The show opens October 1st, 2010 with a reception - just in time for Domestic Violence Awareness Month and Chicago Artists Month. I will be available for a short gallery talk to discuss my processes and techniques. The gallery is located at 3020 N. Lincoln Ave in Chicago.

In addition, the show, “Healing from Brokenness” will be a fundraiser for IMPACT Chicago - a non-profit organization that is committed to ending violence against women.

I have posted my newest piece which has been tentatively named “It's In Between Us.” It is 18x24 and is a Mixed Media piece(pastel, torn paper, rice, photography and finger prints). I will be asking my fans on Facebook for their thoughts on my title.

I so appreciate this opportunity to share some deeper work about an issue that impacts us all. The "controlled chaos" on my table means that art is happening.

Wednesday, March 24, 2010

Grateful and Amazed...

I must share this with you. I got a call on my way to a meeting. I let it go into voice-mail because I did not recognize the number and it was after hours. Then I rethought my action and called back. The lady who answered said something and I could not understand - it was not obvious where I had called. She spoke with an accent. I told her who I was. She said, do you know _____? I’m like I don’t understand. I had her repeat the person's name 2 more times. Then she asked me to confirm that I am Toni Ruppert Fine Art & Design. That got my attention.

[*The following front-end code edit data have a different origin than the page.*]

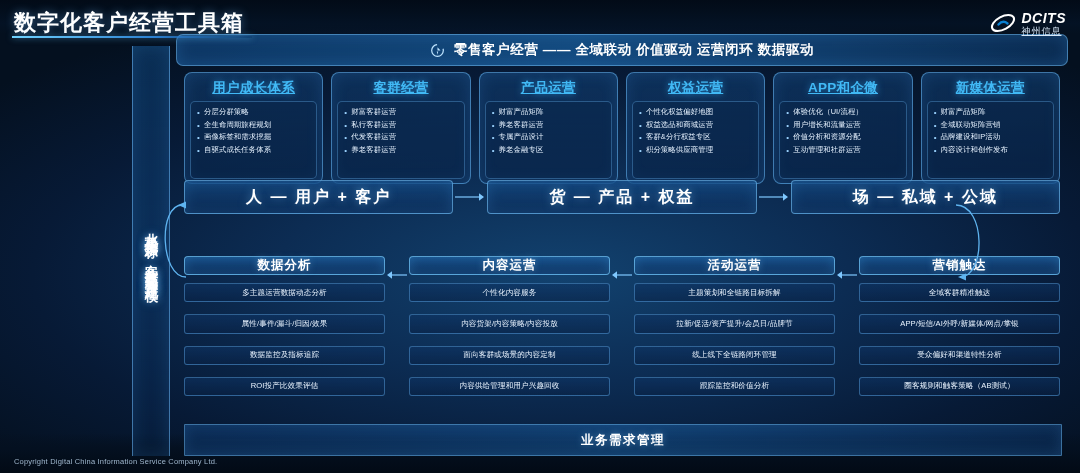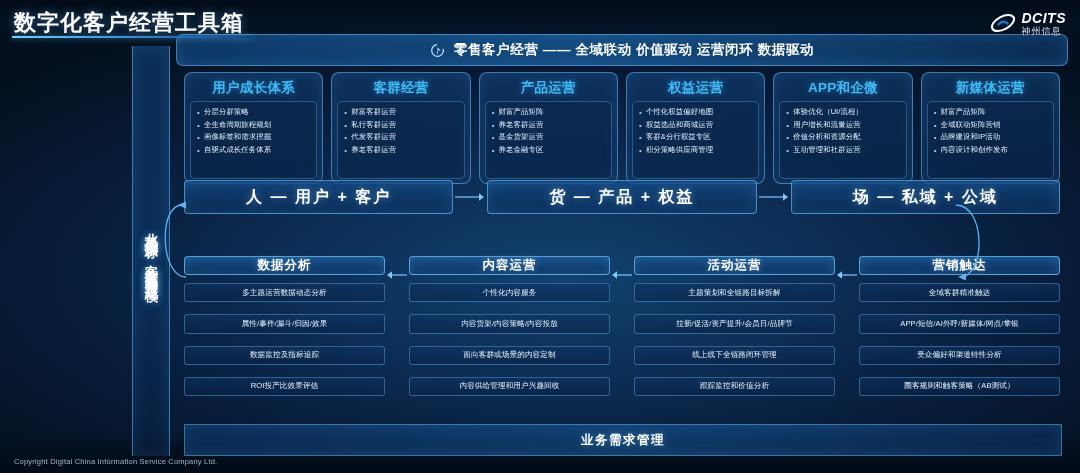--- a/index.html
+++ b/index.html
@@ -42,7 +42,7 @@
   .logo-mark{width:26px;height:26px;flex:0 0 auto;}
   .logo-txt{display:flex;flex-direction:column;line-height:1;}
   .logo-en{font-size:14px;font-weight:bold;color:#ffffff;letter-spacing:.5px;font-style:italic;}
-  .logo-cn{font-size:9px;color:#d8e8f8;letter-spacing:1px;margin-top:2px;}
+  .logo-cn{font-size:9px;color:#d8e8f8;letter-spacing:1px;margin-top:2px;text-decoration:underline;}
 
   
   .vbar{

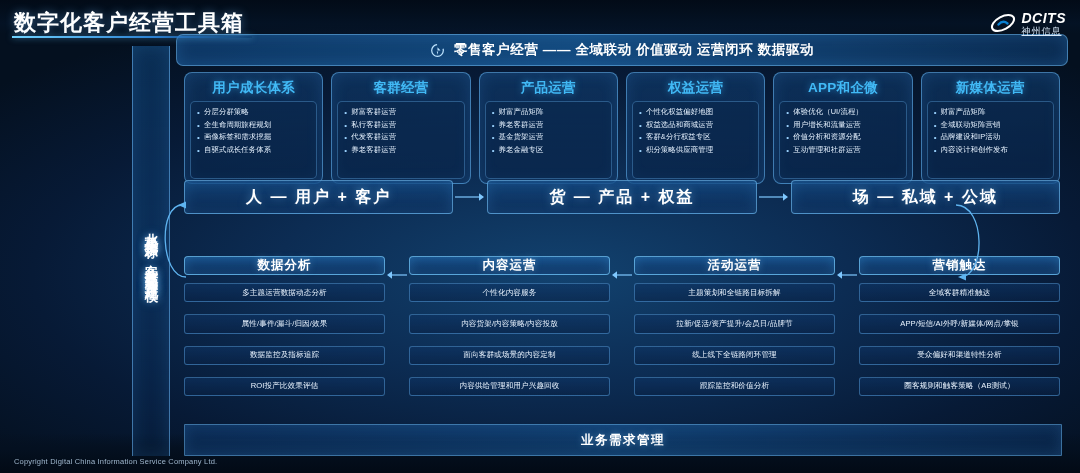--- a/index.html
+++ b/index.html
@@ -82,7 +82,7 @@
   }
   .card-title{
     text-align:center;font-size:13.5px;font-weight:bold;color:#41b9f5;
-    text-shadow:0 0 7px rgba(60,180,255,.55);padding:1px 0 4px;letter-spacing:.3px;
+    text-shadow:0 0 7px rgba(60,180,255,.55);padding:1px 0 4px;letter-spacing:.3px;text-decoration:underline;
   }
   .card-body{
     flex:1;border:1px solid rgba(96,170,235,.38);border-radius:5px;

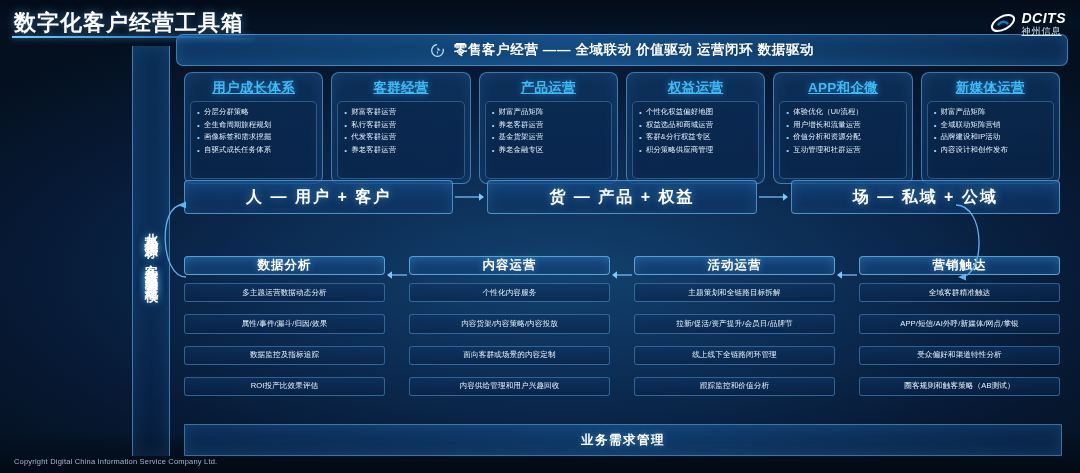--- a/index.html
+++ b/index.html
@@ -242,7 +242,7 @@
             </div>
           <div class="card-item">
               <span class="dot">•</span>
-              <span>基金货架运营</span>
+              <span>专属产品设计</span>
             </div>
           <div class="card-item">
               <span class="dot">•</span>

She said she was calling from a currency exchange at ______ in Chicago, IL and someone was trying to cash a check for $600 they said I mailed them. I was like “No, No, I do not know them.” She put me on hold for a long time.

When she got back on, she told me, this guy ______ tried to cash a check. But they would not process it. My heart thundered. I thanked her profusely and hung up.

I then got a call from my friend Maria - I said please pray for me. I told her quickly what happened. Then I called my bank.

I went ahead and closed the account after some discussion. My account had been compromised. After getting off of the phone, I was like Thank You Lord. Praise You Jesus. Hallelujah! I was in tears. I got to my meeting and then returned home again. I was exhausted.

But before going to bed, I wanted to grab something to remember this event and God’s protection. I grabbed our cookie jar and placed it on the table.

When you open it, my cookie jar says,”Get your hand out of my cookie jar- roar!” It sounds real menacing. It was perfect to remind me of how God is my powerful lion, my protector. I am so grateful that people did their job and called me. I‘m so grateful that wasn't ripped off.

In this post, I included this watercolor and pastel painting, "Looking Up" to share my emotions(I am so very grateful and amazed.)

Next winning principles.

Thursday, February 4, 2010

A Winning Principle

Praise ©Antonia Ruppert
Watercolor on Paper
I decided to post some good news along with some principles that have helped me win. I want to inspire you to continue to win too. I belong to an art group on Facebook. We artists want to be the best at what we do and have posted good news for the group to see. It has been inspiring to read what artists are doing all over the world. I decided to post my good news for you. Allow me to inspire you.

I am most grateful to share that in January I...

--- unveiled 3 new paintings

--- learned new digital imaging techniques
--- developed new painting project for a state grant

--- started dancing and reading scripture to jumpstart my day

--- started piano lessons(something I’ve wanted since I was 11)

I will now share my winning principle. I have found that this truth has helped me again and again.

Principle #1 - Be open to God. Be open to opportunity.
The unveiling of 3 new paintings happened because last spring Allen Jongsma and Pastor Dave of Living Springs Community Church contacted me and subsequently met with me to discuss their ideas for new artwork. This was my biggest endeavor at that time and boy was I nervous. But I felt good vibes after several meetings and wholeheartedly embraced the work. This all happened because I was open to where God was leading and open to the opportunity.

So now it is your turn. What positive principles have you learned so far this year? Do you have any good news to share?